##### Study material

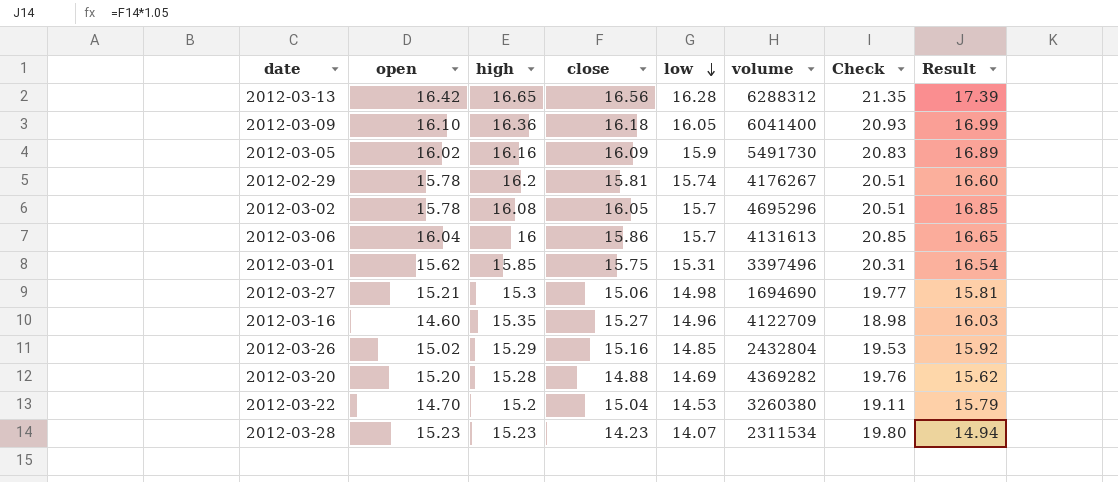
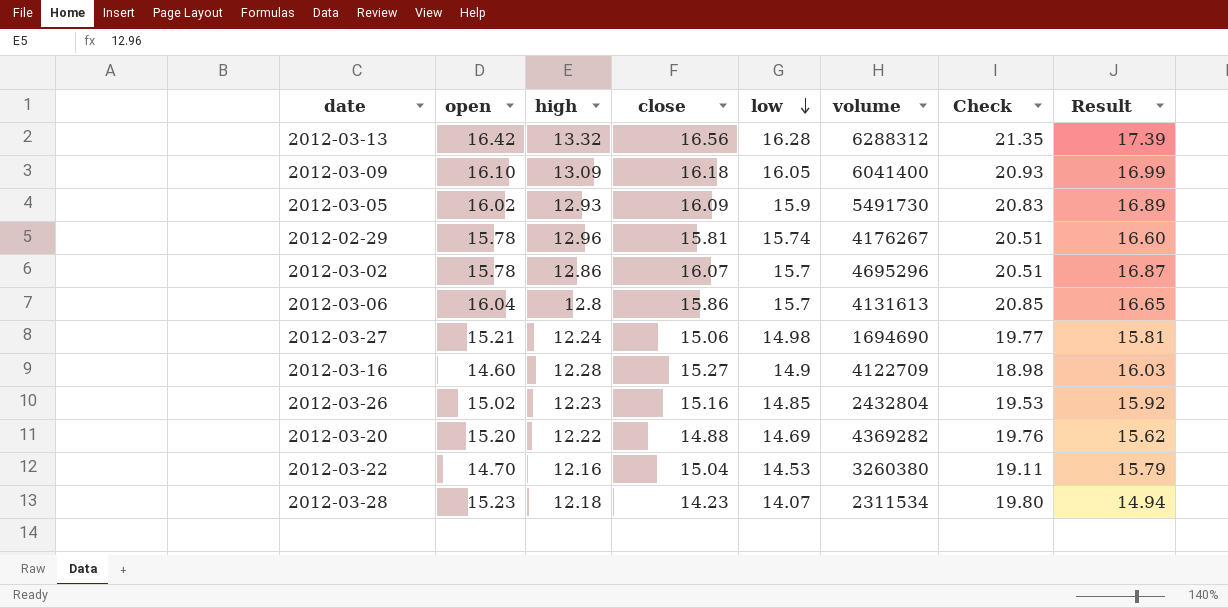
row 2012-03-01: 15.62 | 15.85 | 15.75 | 15.31 | 3397496 | 20.31 | 16.54 -> none
2012-03-13 | high: 16.65 -> 13.32
2012-03-09 | high: 16.36 -> 13.09
2012-03-05 | high: 16.16 -> 12.93
2012-02-29 | high: 16.2 -> 12.96
2012-03-02 | high: 16.08 -> 12.86
2012-03-02 | close: 16.05 -> 16.07
2012-03-02 | Result: 16.85 -> 16.87
2012-03-06 | high: 16 -> 12.8
2012-03-27 | high: 15.3 -> 12.24
2012-03-16 | high: 15.35 -> 12.28
2012-03-16 | low: 14.96 -> 14.9
2012-03-26 | high: 15.29 -> 12.23
2012-03-20 | high: 15.28 -> 12.22
2012-03-22 | high: 15.2 -> 12.16
2012-03-28 | high: 15.23 -> 12.18

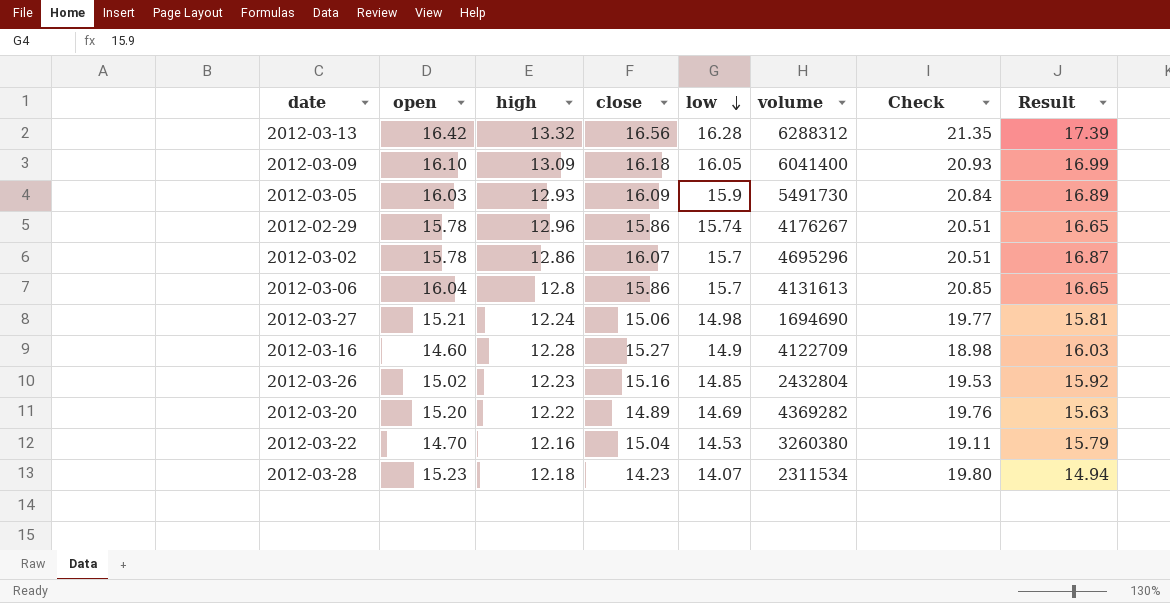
2012-03-05 | open: 16.02 -> 16.03
2012-03-05 | Check: 20.83 -> 20.84
2012-02-29 | close: 15.81 -> 15.86
2012-02-29 | Result: 16.60 -> 16.65
2012-03-20 | close: 14.88 -> 14.89
2012-03-20 | Result: 15.62 -> 15.63

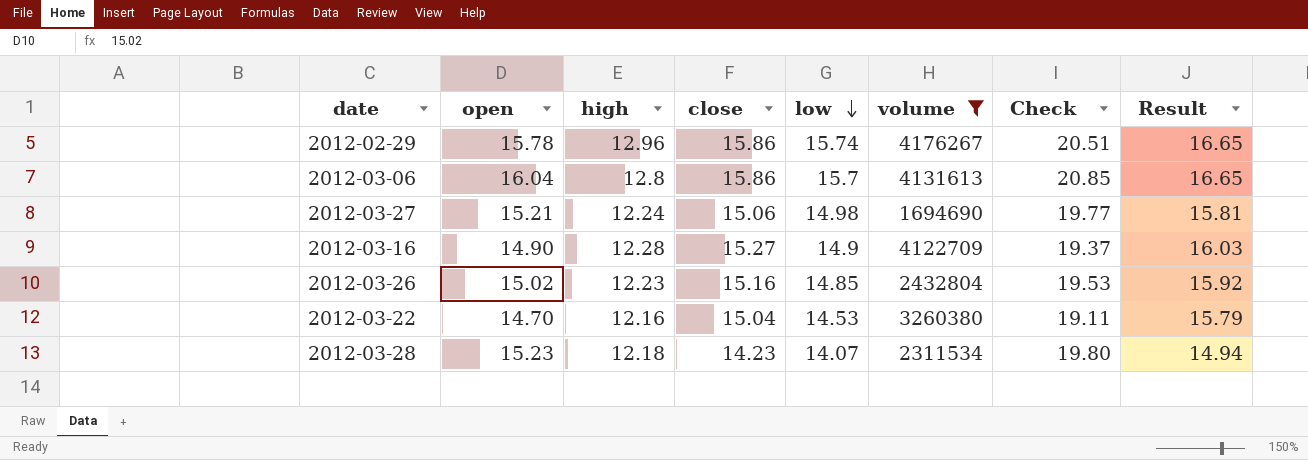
filter: none -> volume <= 4176267
2012-03-16 | open: 14.60 -> 14.90
2012-03-16 | Check: 18.98 -> 19.37

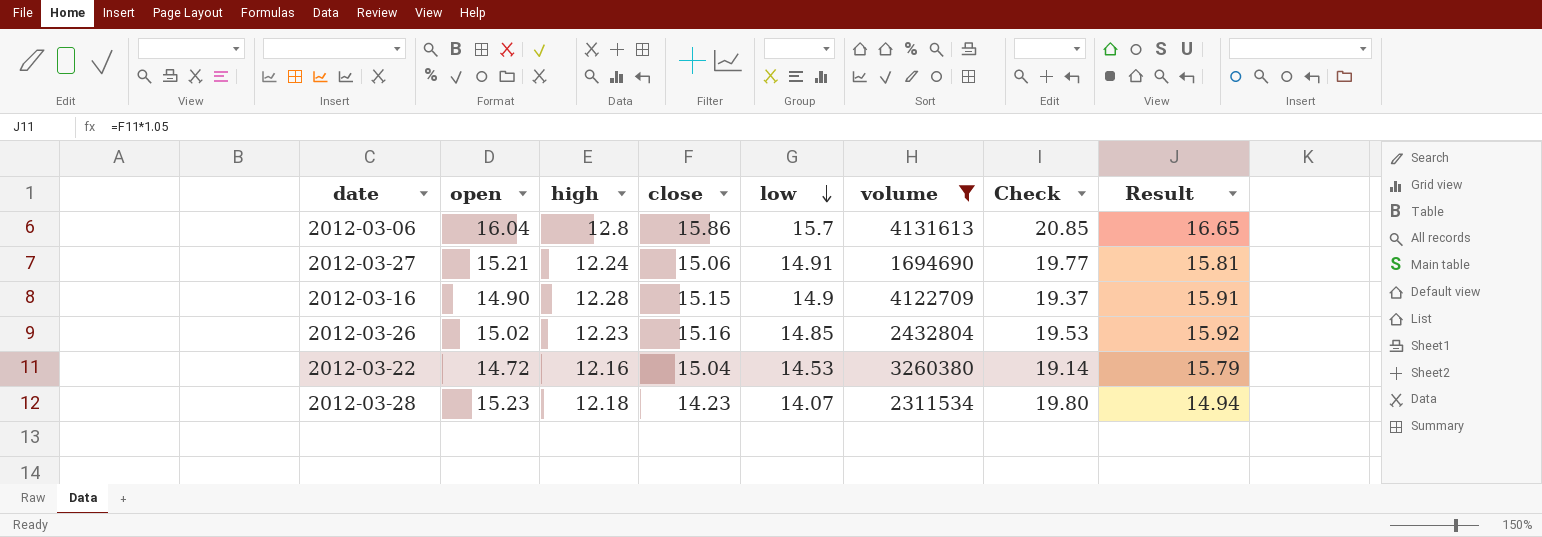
row 2012-02-29: 15.78 | 12.96 | 15.86 | 15.74 | 4176267 | 20.51 | 16.65 -> none
2012-03-27 | low: 14.98 -> 14.91
2012-03-16 | close: 15.27 -> 15.15
2012-03-16 | Result: 16.03 -> 15.91
2012-03-22 | open: 14.70 -> 14.72
2012-03-22 | Check: 19.11 -> 19.14

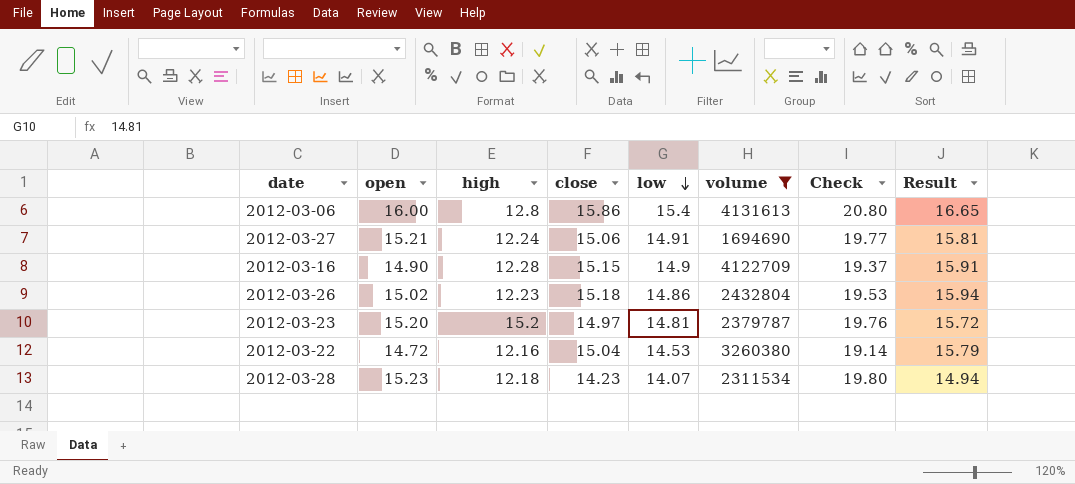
2012-03-06 | open: 16.04 -> 16.00
2012-03-06 | low: 15.7 -> 15.4
2012-03-06 | Check: 20.85 -> 20.80
2012-03-26 | close: 15.16 -> 15.18
2012-03-26 | low: 14.85 -> 14.86
2012-03-26 | Result: 15.92 -> 15.94
row 2012-03-23: none -> 15.20 | 15.2 | 14.97 | 14.81 | 2379787 | 19.76 | 15.72

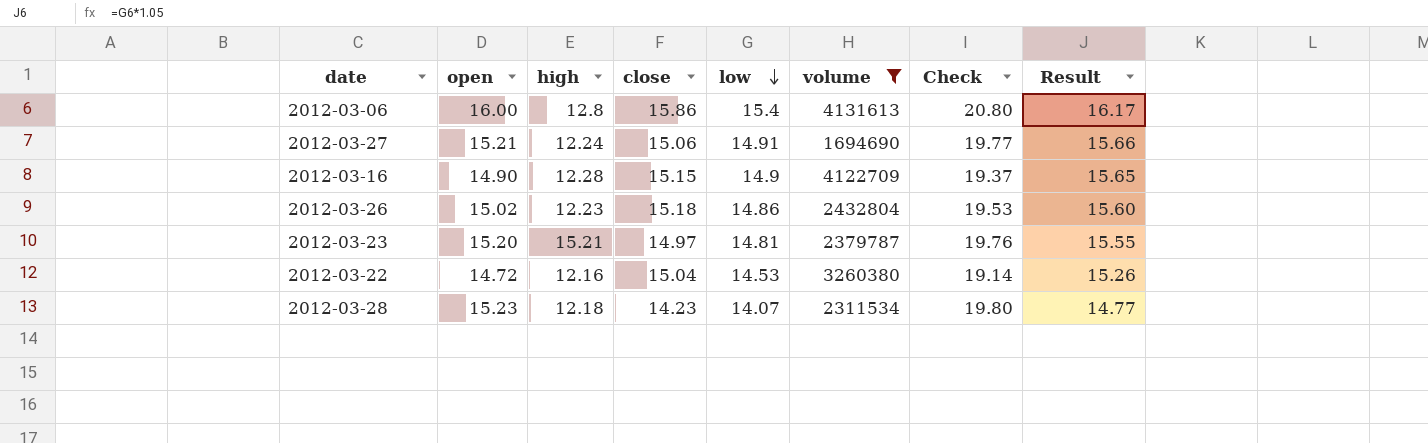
column Result | formula: [close] * 1.05 -> [low] * 1.05
2012-03-23 | high: 15.2 -> 15.21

##########

__Task details__. Without the pictures, copy the material exactly as given.

__Expected output__.
row 2012-03-01: 15.62 | 15.85 | 15.75 | 15.31 | 3397496 | 20.31 | 16.54 -> none
2012-03-13 | high: 16.65 -> 13.32
2012-03-09 | high: 16.36 -> 13.09
2012-03-05 | high: 16.16 -> 12.93
2012-02-29 | high: 16.2 -> 12.96
2012-03-02 | high: 16.08 -> 12.86
2012-03-02 | close: 16.05 -> 16.07
2012-03-02 | Result: 16.85 -> 16.87
2012-03-06 | high: 16 -> 12.8
2012-03-27 | high: 15.3 -> 12.24
2012-03-16 | high: 15.35 -> 12.28
2012-03-16 | low: 14.96 -> 14.9
2012-03-26 | high: 15.29 -> 12.23
2012-03-20 | high: 15.28 -> 12.22
2012-03-22 | high: 15.2 -> 12.16
2012-03-28 | high: 15.23 -> 12.18

2012-03-05 | open: 16.02 -> 16.03
2012-03-05 | Check: 20.83 -> 20.84
2012-02-29 | close: 15.81 -> 15.86
2012-02-29 | Result: 16.60 -> 16.65
2012-03-20 | close: 14.88 -> 14.89
2012-03-20 | Result: 15.62 -> 15.63

filter: none -> volume <= 4176267
2012-03-16 | open: 14.60 -> 14.90
2012-03-16 | Check: 18.98 -> 19.37

row 2012-02-29: 15.78 | 12.96 | 15.86 | 15.74 | 4176267 | 20.51 | 16.65 -> none
2012-03-27 | low: 14.98 -> 14.91
2012-03-16 | close: 15.27 -> 15.15
2012-03-16 | Result: 16.03 -> 15.91
2012-03-22 | open: 14.70 -> 14.72
2012-03-22 | Check: 19.11 -> 19.14

2012-03-06 | open: 16.04 -> 16.00
2012-03-06 | low: 15.7 -> 15.4
2012-03-06 | Check: 20.85 -> 20.80
2012-03-26 | close: 15.16 -> 15.18
2012-03-26 | low: 14.85 -> 14.86
2012-03-26 | Result: 15.92 -> 15.94
row 2012-03-23: none -> 15.20 | 15.2 | 14.97 | 14.81 | 2379787 | 19.76 | 15.72

column Result | formula: [close] * 1.05 -> [low] * 1.05
2012-03-23 | high: 15.2 -> 15.21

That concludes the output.